What to work on: Copy the data that follows exactly as it is, excluding all pictures.

Source information:

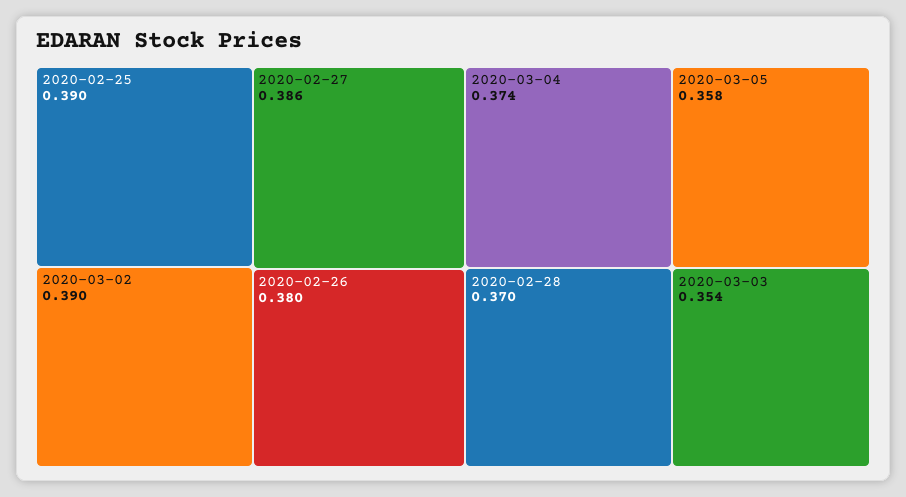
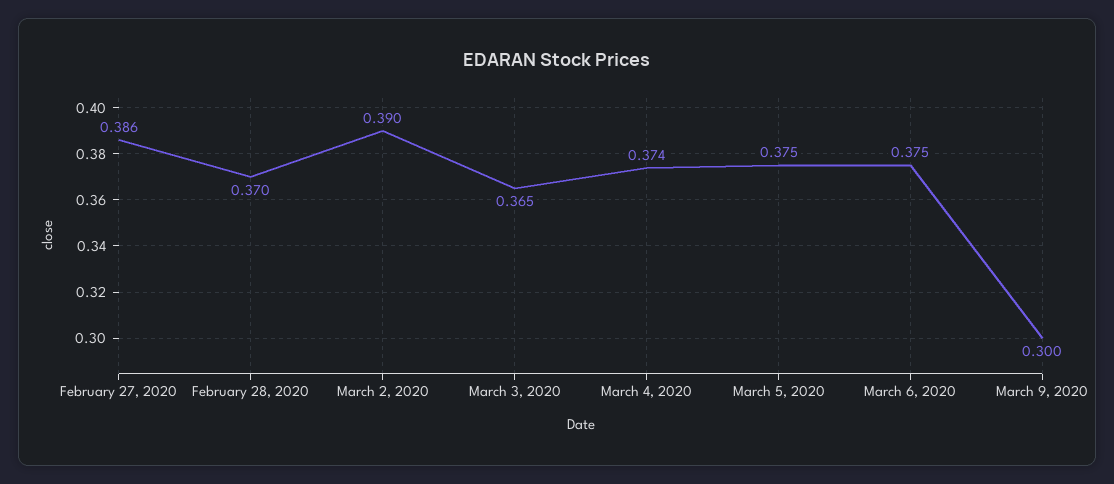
2020-02-25: 0.39 -> none
2020-02-26: 0.38 -> none
2020-03-05: 0.358 -> 0.375
2020-03-03: 0.354 -> 0.365
March 6, 2020: none -> 0.375
March 9, 2020: none -> 0.3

Reply to the task:
2020-02-25: 0.39 -> none
2020-02-26: 0.38 -> none
2020-03-05: 0.358 -> 0.375
2020-03-03: 0.354 -> 0.365
March 6, 2020: none -> 0.375
March 9, 2020: none -> 0.3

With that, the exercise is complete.